Services giant given three weeks to fix it after emergency maintenance led to outage

India's government has summoned the CEO of Infosys to explain why a tax portal built by the services giant remains a glitchy mess ten weeks after launch.

The portal went live on June 8th but immediately proved so unreliable that the government was forced to revert to paper-based tax filing processes and to extend filing deadlines.

Finance Minister Nirmala Sitharaman shamed Infosys with some mean tweets, then hauled execs in to explain themselves.

The portal's performance has remained imperfect ever since, leading to ongoing talks.

On August 21st, Infosys took the portal down for what it described a "planned maintenance".

But by Sunday the 22nd the portal was still down, and Infosys's language changed to describe the situation as emergency maintenance".

Whatever went wrong took quite a while to fix – the portal only came back online on the 23rd.

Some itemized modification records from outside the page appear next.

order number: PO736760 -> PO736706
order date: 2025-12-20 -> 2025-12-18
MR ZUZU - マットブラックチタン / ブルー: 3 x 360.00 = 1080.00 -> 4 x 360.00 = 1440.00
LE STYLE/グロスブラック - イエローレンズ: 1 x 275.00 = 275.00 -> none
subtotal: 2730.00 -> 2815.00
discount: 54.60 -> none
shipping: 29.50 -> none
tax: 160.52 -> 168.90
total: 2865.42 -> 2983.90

Sitharaman was sick of it all on the 22nd, when she summoned Infosys managing director and CEO Salil Parekh to a meeting.

The minister expressed "deep disappointment and concerns of the Government and the taxpayers".

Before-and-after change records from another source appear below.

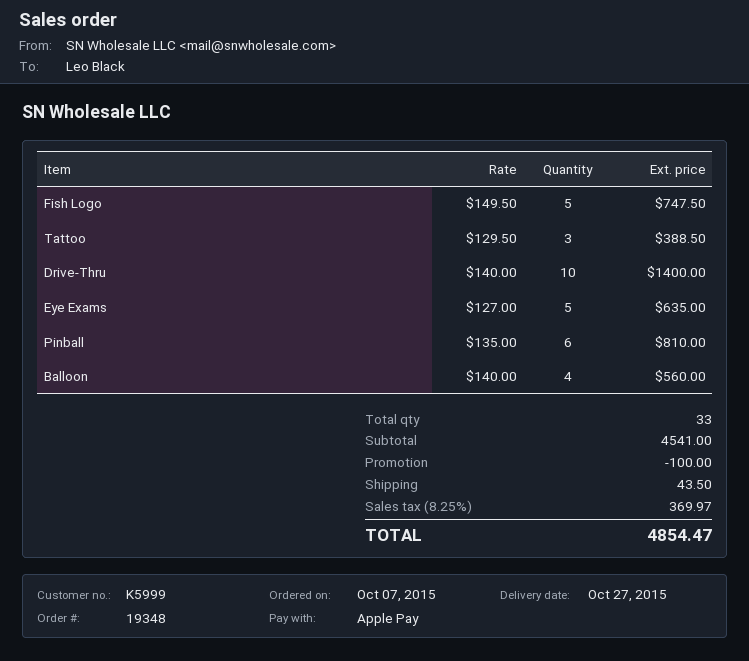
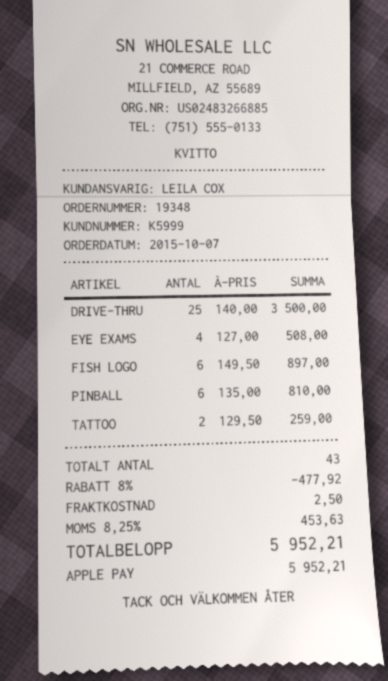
Fish Logo: 5 x 149.50 = 747.50 -> 6 x 149.50 = 897.00
Tattoo: 3 x 129.50 = 388.50 -> 2 x 129.50 = 259.00
Drive-Thru: 10 x 140.00 = 1400.00 -> 25 x 140.00 = 3500.00
Eye Exams: 5 x 127.00 = 635.00 -> 4 x 127.00 = 508.00
Balloon: 4 x 140.00 = 560.00 -> none
total quantity: 33 -> 43
discount: 100.00 -> 477.92
shipping: 43.50 -> 2.50
tax: 8.25% = 369.97 -> 8.25% = 453.63
total: 4854.47 -> 5952.21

Parekh responded by revealing that Infosys has over 750 staffers working on the project, and that Chief Operating Officer Pravin Rao is personally overseeing the work.

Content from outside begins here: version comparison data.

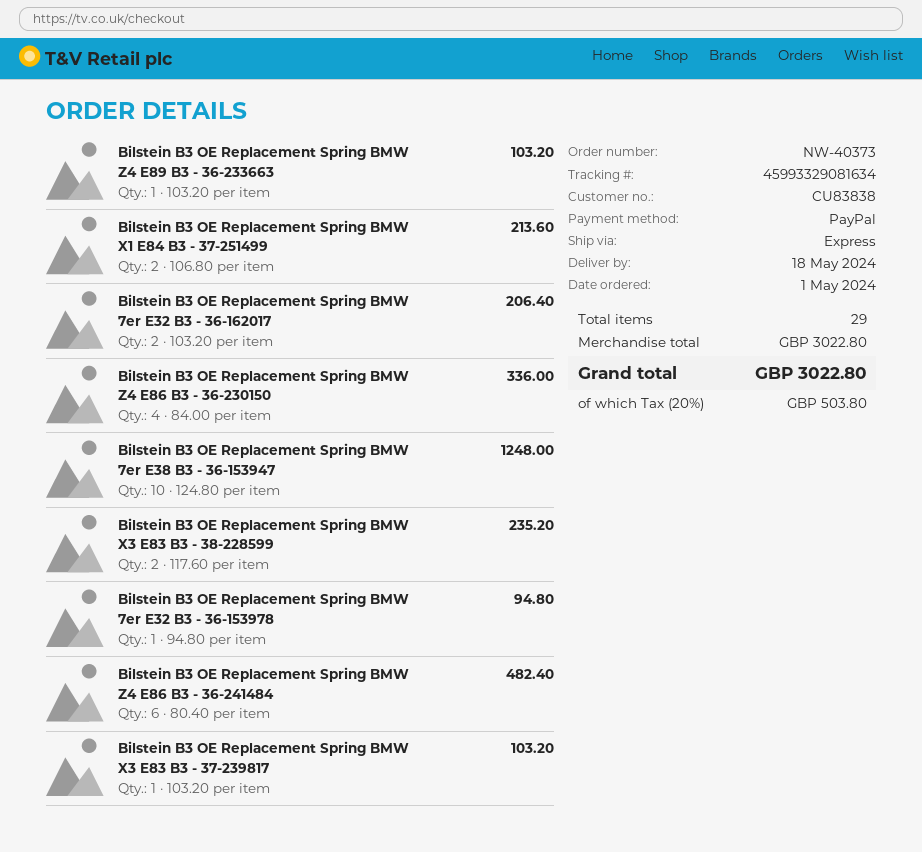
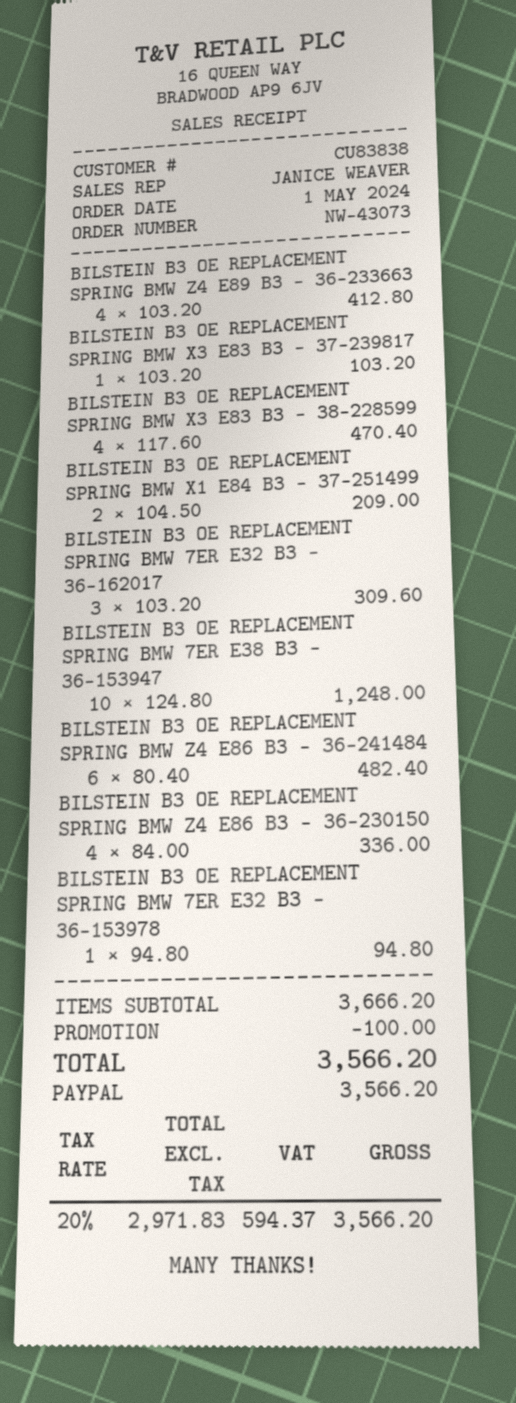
order number: NW-40373 -> NW-43073
Bilstein B3 OE Replacement Spring BMW Z4 E89 B3 - 36-233663: 1 x 103.20 = 103.20 -> 4 x 103.20 = 412.80
Bilstein B3 OE Replacement Spring BMW X1 E84 B3 - 37-251499: 2 x 106.80 = 213.60 -> 2 x 104.50 = 209.00
Bilstein B3 OE Replacement Spring BMW 7er E32 B3 - 36-162017: 2 x 103.20 = 206.40 -> 3 x 103.20 = 309.60
Bilstein B3 OE Replacement Spring BMW X3 E83 B3 - 38-228599: 2 x 117.60 = 235.20 -> 4 x 117.60 = 470.40
subtotal: 3022.80 -> 3666.20
discount: none -> 100.00
tax: 20% = 503.80 -> 20% = 594.37
total: 3022.80 -> 3566.20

Officials from the Ministry of Finance wanted more, and "emphasised that there is a need for putting in more resources and efforts on the part of Infosys so that the much-delayed delivery of agreed services is ensured."

The meeting also saw Infosys given a deadline of September 15th to deliver a glitch-free portal.

Infosys has been largely silent on the project and the reasons it's struggled, so there's no indication if that deadline is realistic.

Opinion on the matter is divided. Infosys is certainly getting a kicking.

Others, however, have expressed sympathy on grounds that public sector projects are seldom simple, and the existing infrastructure was not in great shape before the project started.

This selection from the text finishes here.